I am WHITE. I’m NOT RACIST.

Heather Simms,
Suffolk, VA.

Something that has bothered me throughout the years is the immediate perception because I am a middle class white individual that I automatically have some sort of racism integrated into my DNA. I respect and love everyone regardless of color, ethnicity or appearance. Racism is a concern in our society but so is assumption and prejudice.

Dating Bi-Racially Has Changed My Life

Erika,
USA.

I am a white woman that is dating a black man. I tried to think racism didn’t exist anymore until I started dating my boyfriend. The stares we’ve gotten from white people while in public, the comments we’ve gotten from older white folks, and even the responses of friends have made me realize that racism still exists. I’m embarrassed that I didn’t know this fact until I was on the other side of racism. When I was the one getting stared at and receiving the heat from dating somebody of a different race. Friends have told me as if they were making me feel better, “Well that’s okay that the two of you are dating because at least he doesn’t act black!” I don’t know why people think it’s okay to say that. I take these comments and responses personally.

Black? Educated? What is that?

Renee Reives
Lorton, VA

Sometimes I feel stuck. I’m black and educated. I feel like a unicorn based on what so many people perceive and say about black people. I am expected by black people to endure a “struggle” I was not born into. Even misinformed white people that think they are helping feel the same way. Why do I need to help that struggling “brother” or “sister”? I’ve made my life through hard work with support from my family.
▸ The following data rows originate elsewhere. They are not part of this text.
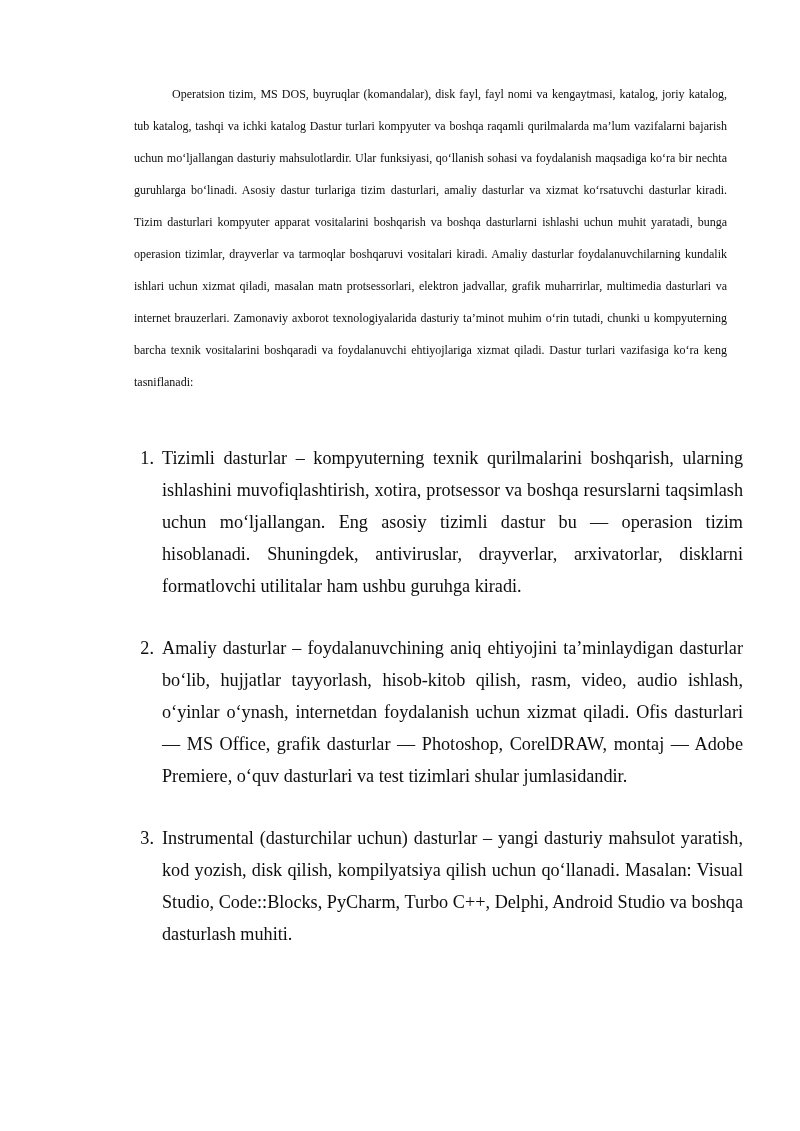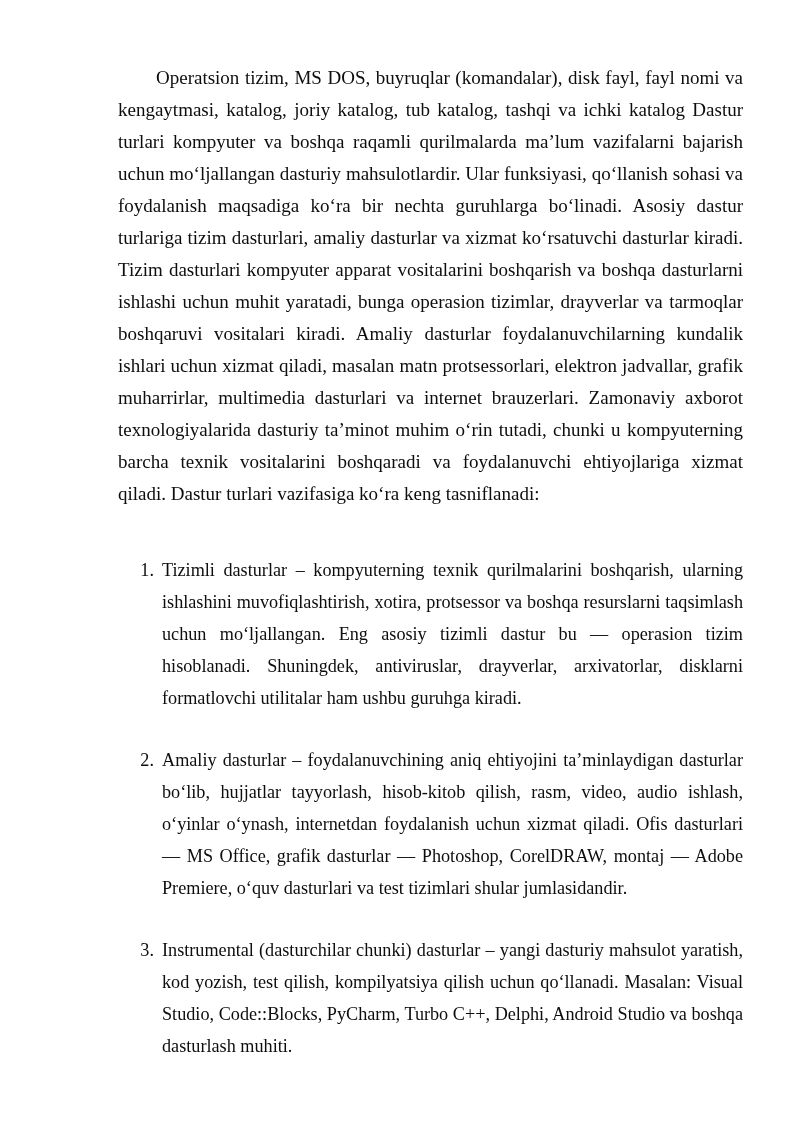--- a/index.html
+++ b/index.html
@@ -15,25 +15,25 @@
     margin: 0 auto;
     background: #ffffff;
     box-sizing: border-box;
     padding: 62px 57px 40px 118px;
     font-family: "Liberation Serif", "DejaVu Serif", serif;
     color: #0d0d0d;
     overflow: hidden;
   }
 
   .body-text {
-    font-size: 19px;
+    font-size: 12px;
     line-height: 32px;
     text-align: justify;
     text-justify: inter-word;
-    margin: 0;
+    margin: 16px;
     hyphens: none;
   }
 
   .body-text.indented {
     text-indent: 38px;
   }
 
   .ordered-list {
     list-style: none;
     margin: 0;
@@ -91,18 +91,18 @@
       <span class="term">Tizimli dasturlar</span><span class="item-text"> – kompyuterning texnik qurilmalarini boshqarish, ularning ishlashini muvofiqlashtirish, xotira, protsessor va boshqa resurslarni taqsimlash uchun moʻljallangan. Eng asosiy tizimli dastur bu — </span><span class="term">operasion tizim</span><span class="item-text"> hisoblanadi. Shuningdek, antiviruslar, drayverlar, arxivatorlar, disklarni formatlovchi utilitalar ham ushbu guruhga kiradi.</span>
     </li>
 
     <li>
       <span class="marker">2.</span>
       <span class="term">Amaliy dasturlar</span><span class="item-text"> – foydalanuvchining aniq ehtiyojini ta’minlaydigan dasturlar boʻlib, hujjatlar tayyorlash, hisob-kitob qilish, rasm, video, audio ishlash, oʻyinlar oʻynash, internetdan foydalanish uchun xizmat qiladi. Ofis dasturlari — MS Office, grafik dasturlar — Photoshop, CorelDRAW, montaj — Adobe Premiere, oʻquv dasturlari va test tizimlari shular jumlasidandir.</span><span class="term"></span><span class="item-text"></span>
     </li>
 
     <li>
       <span class="marker">3.</span>
-      <span class="term">Instrumental (dasturchilar chunki) dasturlar</span><span class="item-text"> – yangi dasturiy mahsulot yaratish, kod yozish, test qilish, kompilyatsiya qilish uchun qoʻllanadi. Masalan: Visual Studio, Code::Blocks, PyCharm, Turbo C++, Delphi, Android Studio va boshqa dasturlash muhiti.</span><span class="term"></span><span class="item-text"></span>
+      <span class="term">Instrumental (dasturchilar uchun) dasturlar</span><span class="item-text"> – yangi dasturiy mahsulot yaratish, kod yozish, disk qilish, kompilyatsiya qilish uchun qoʻllanadi. Masalan: Visual Studio, Code::Blocks, PyCharm, Turbo C++, Delphi, Android Studio va boshqa dasturlash muhiti.</span><span class="term"></span><span class="item-text"></span>
     </li>
 
   </ol>
 
 </div>
 
 </body></html>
I don’t know you. You are not my brother or sister. I have one sister and my daddy has always been faithful. I never hear white people saying, “Help a brother out.” Why must I be subjected to this? Why must I be called an Uncle Tom? What? Because I made it? Because I know you can make it through the “struggle”? This invisible barrier you have erected for yourself that was put here by the “white man”.
I was given an opportunity and I took it. Free public education. Became good at a sport and accepted a scholarship. I will graduate less than $20,000 in debt. I coach kids during the summer, I’ve been working since I was 14, I offer my services and even worked with “troubled youth” this summer to show that minorities do have a chance in this country. And these kids came from pretty good families. I truly don’t understand and probably never will.